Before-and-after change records
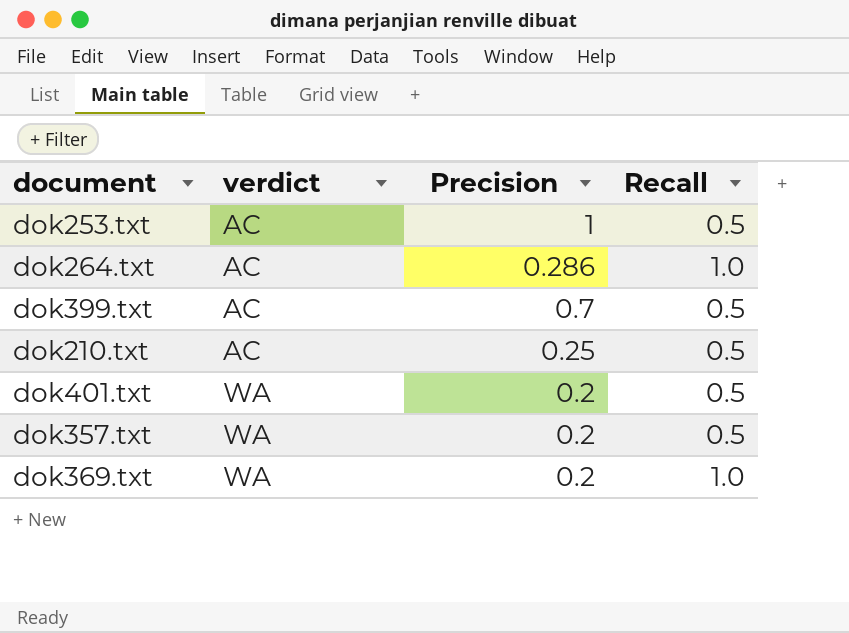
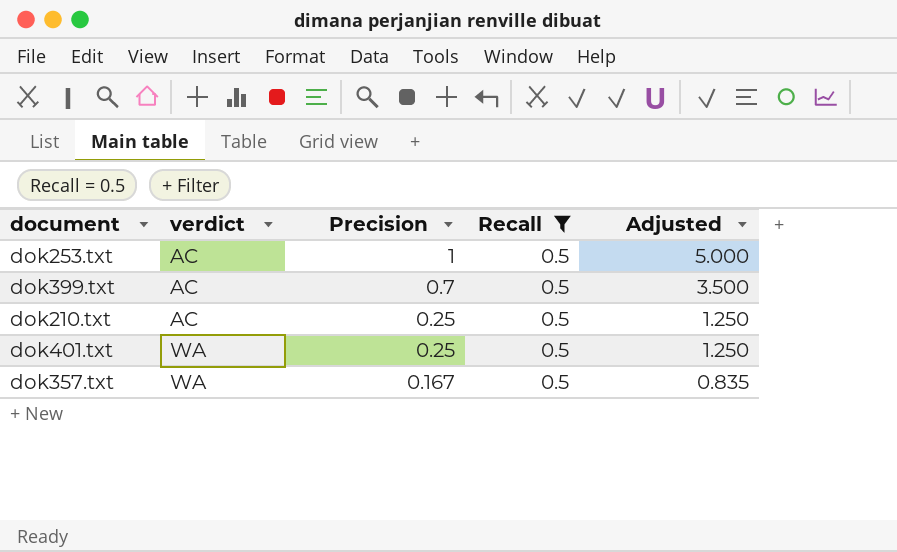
filter: none -> Recall = 0.5
column Adjusted | formula: none -> [Precision] * 5
dok401.txt | Precision: 0.2 -> 0.25
dok357.txt | Precision: 0.2 -> 0.167

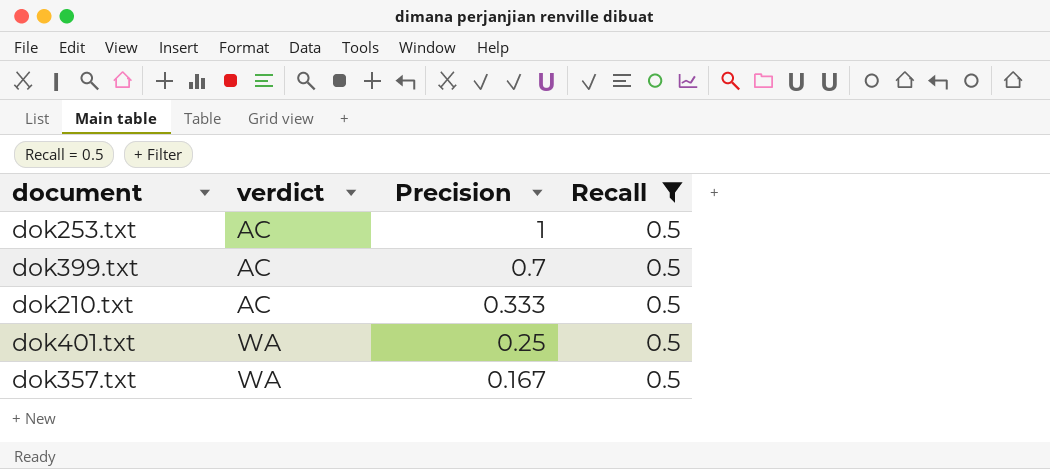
column Adjusted | formula: [Precision] * 5 -> none
dok210.txt | Precision: 0.25 -> 0.333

== ASSIGNED TASK ==
Scan the records for lines that hold "none", and reproduce each one you find.

== RESULT ==
filter: none -> Recall = 0.5
column Adjusted | formula: none -> [Precision] * 5
column Adjusted | formula: [Precision] * 5 -> none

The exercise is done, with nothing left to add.